Apr 06, 2017 | www.nakedcapitalism.com

Here is what the blog post said about the causes of burnout:

The spike in reported burnout is directly attributable to loss of control over work, increased performance measurement (quality, cost, patient experience), the increasing complexity of medical care, the implementation of electronic health records (EHRs), and profound inefficiencies in the practice environment, all of which have altered work flows and patient interactions.

We dealt with the curious citation of inefficiencies as a cause of burnout above.

The rest of the items seem more plausible. However absent from the post is consideration of why physicians lost control over work, have been subject to performance measurement (often without good evidence that it improves performance, and particularly patients' outcomes), and have been forced to use often badly designed, poorly implemented EHRs . Particularly absent was any consideration of whether the nature or actions of large organizations, such as those led by the authors of the blog post, could have had anything to do with physician burnout.
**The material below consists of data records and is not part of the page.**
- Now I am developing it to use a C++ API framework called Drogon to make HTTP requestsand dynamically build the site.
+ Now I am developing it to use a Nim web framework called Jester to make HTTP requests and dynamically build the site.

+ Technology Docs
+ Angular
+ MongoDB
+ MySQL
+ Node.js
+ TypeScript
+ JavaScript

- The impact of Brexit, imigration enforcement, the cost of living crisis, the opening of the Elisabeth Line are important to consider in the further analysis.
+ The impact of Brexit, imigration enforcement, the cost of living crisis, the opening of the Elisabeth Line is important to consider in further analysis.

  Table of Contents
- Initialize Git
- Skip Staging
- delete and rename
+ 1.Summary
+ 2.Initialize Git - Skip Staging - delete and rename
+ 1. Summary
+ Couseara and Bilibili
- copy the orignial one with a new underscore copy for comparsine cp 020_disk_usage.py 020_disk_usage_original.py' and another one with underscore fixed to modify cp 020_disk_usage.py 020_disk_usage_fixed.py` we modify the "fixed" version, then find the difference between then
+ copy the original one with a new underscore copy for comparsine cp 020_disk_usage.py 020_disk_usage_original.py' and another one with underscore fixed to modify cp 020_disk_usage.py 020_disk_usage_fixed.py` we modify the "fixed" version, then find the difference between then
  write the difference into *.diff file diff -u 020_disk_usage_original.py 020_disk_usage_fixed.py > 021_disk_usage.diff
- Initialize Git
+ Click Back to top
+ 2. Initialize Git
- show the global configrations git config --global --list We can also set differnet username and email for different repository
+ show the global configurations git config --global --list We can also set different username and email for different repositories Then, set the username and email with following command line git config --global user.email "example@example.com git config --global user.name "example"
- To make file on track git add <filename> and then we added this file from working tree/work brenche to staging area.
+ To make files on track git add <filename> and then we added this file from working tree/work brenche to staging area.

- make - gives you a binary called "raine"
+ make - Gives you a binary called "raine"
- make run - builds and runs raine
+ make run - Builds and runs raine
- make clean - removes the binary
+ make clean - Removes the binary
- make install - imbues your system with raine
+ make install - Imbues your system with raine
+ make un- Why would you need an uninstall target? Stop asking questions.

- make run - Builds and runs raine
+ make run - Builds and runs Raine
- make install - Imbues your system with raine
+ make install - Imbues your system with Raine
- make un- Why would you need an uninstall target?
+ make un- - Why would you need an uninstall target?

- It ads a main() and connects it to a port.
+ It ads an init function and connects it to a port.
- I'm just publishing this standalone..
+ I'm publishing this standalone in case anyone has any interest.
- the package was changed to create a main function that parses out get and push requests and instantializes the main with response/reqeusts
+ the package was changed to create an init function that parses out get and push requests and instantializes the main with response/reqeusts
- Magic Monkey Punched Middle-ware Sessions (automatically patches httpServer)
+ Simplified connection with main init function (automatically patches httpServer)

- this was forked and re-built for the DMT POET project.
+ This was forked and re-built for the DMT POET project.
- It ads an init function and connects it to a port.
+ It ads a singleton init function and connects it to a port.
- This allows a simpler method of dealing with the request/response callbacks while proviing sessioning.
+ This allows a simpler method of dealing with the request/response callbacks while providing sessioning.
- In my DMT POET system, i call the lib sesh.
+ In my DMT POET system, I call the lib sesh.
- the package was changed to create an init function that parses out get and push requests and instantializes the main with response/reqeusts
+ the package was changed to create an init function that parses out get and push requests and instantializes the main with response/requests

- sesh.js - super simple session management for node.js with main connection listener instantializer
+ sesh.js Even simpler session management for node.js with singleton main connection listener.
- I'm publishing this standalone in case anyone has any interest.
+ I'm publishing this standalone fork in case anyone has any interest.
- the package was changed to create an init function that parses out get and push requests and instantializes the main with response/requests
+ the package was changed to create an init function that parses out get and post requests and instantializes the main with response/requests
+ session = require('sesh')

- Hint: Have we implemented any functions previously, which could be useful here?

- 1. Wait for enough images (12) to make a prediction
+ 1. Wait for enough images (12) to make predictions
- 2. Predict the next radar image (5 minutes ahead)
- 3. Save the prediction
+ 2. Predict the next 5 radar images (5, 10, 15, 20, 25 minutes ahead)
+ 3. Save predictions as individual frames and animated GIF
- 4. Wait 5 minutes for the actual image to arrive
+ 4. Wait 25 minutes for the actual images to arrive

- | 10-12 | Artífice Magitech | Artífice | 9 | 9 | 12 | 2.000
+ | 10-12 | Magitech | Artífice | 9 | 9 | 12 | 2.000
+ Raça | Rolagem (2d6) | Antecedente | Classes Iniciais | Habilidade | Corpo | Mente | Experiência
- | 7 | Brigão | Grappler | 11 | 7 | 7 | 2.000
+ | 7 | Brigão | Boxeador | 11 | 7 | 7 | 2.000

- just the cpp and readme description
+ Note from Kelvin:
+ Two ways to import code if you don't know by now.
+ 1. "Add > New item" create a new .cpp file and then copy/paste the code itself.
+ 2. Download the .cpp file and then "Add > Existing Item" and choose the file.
Contrast this discussion with how we on Health Care Renewal have discussed burnout in the past. In 2012, we noted the first report on burnout by Shanefelt et al(2). At that time we observed that the already voluminous literature on burnout often did not attend to the external forces and influences on physicians that are likely to be producing burnout. Instead, burnout etc has been addressed as if it were lack of resilience, or even some sort of psychiatric disease of physicians.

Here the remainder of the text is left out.